Elastography or elasticity imaging [9–11] refers to a variety of techniques to map the stiffness of tissue in-vivo and hence quantify the mechanical heterogeneity of tumors. These techniques rely on imaging tissue while it is mechanically deforming. Tissue motion may be either directly measured (e.g. phase contrast MR; c.f. [12]) or computed via image processing (e.g. cross correlation; c.f. [9, 11]. The observed tissue deformation, along with an appropriate mathematical model, is then used to estimate the mechanical properties.

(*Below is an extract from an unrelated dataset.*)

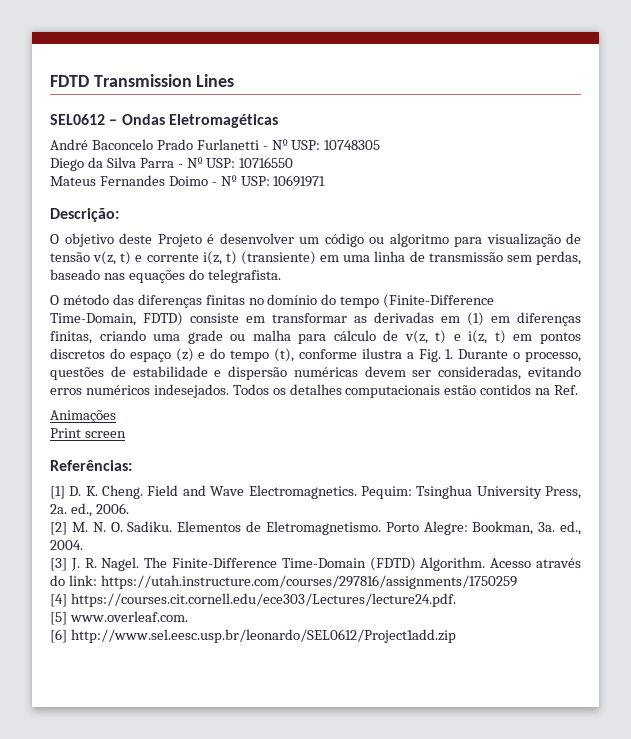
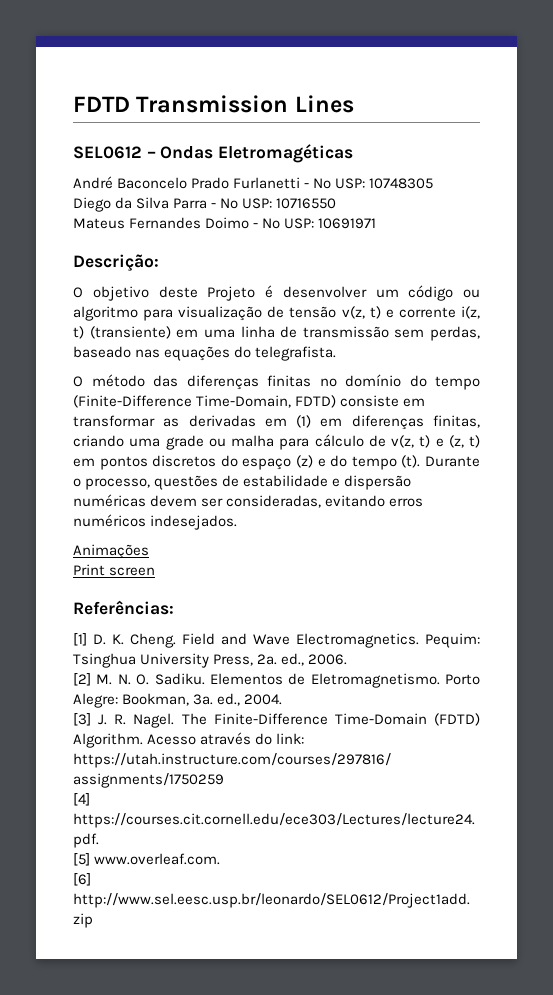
- O método das diferenças finitas no domínio do tempo (Finite-Difference Time-Domain, FDTD) consiste em transformar as derivadas em (1) em diferenças finitas, criando uma grade ou malha para cálculo de v(z, t) e i(z, t) em pontos discretos do espaço (z) e do tempo (t), conforme ilustra a Fig. 1. Durante o processo, questões de estabilidade e dispersão numéricas devem ser consideradas, evitando erros numéricos indesejados. Todos os detalhes computacionais estão contidos na Ref.
+ O método das diferenças finitas no domínio do tempo (Finite-Difference Time-Domain, FDTD) consiste em transformar as derivadas em (1) em diferenças finitas, criando uma grade ou malha para cálculo de v(z, t) e (z, t) em pontos discretos do espaço (z) e do tempo (t). Durante o processo, questões de estabilidade e dispersão numéricas devem ser consideradas, evitando erros numéricos indesejados.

Different approaches to elastography may be categorized by the type of imaging used to measure tissue motion, and the type of mechanical excitation used to cause tissue deformation. The present study was performed using quasi-static deformation that was measured via ultrasound. Fig 2 shows a schematic of the process. The essential features are as follows: An ultrasound transducer is held against the patient’s skin and provides real-time sequence of images. While imaging, a gentle compression is applied to the tissue. Cross correlation of sequential images provides a measurement of the displacement field within the tissue. Under conditions of small and relatively rapid (e.g. O(1Hz − 100Hz)) deformation, breast tissue is well modeled as isotropic incompressible linear elastic solid. In this case, the mechanical response may be completely characterized by a single material parameter, the Young’s modulus. The displacement field is then used to reconstruct the Young’s modulus distribution using inverse problem methods. For more details, please see Materials and Methods, below.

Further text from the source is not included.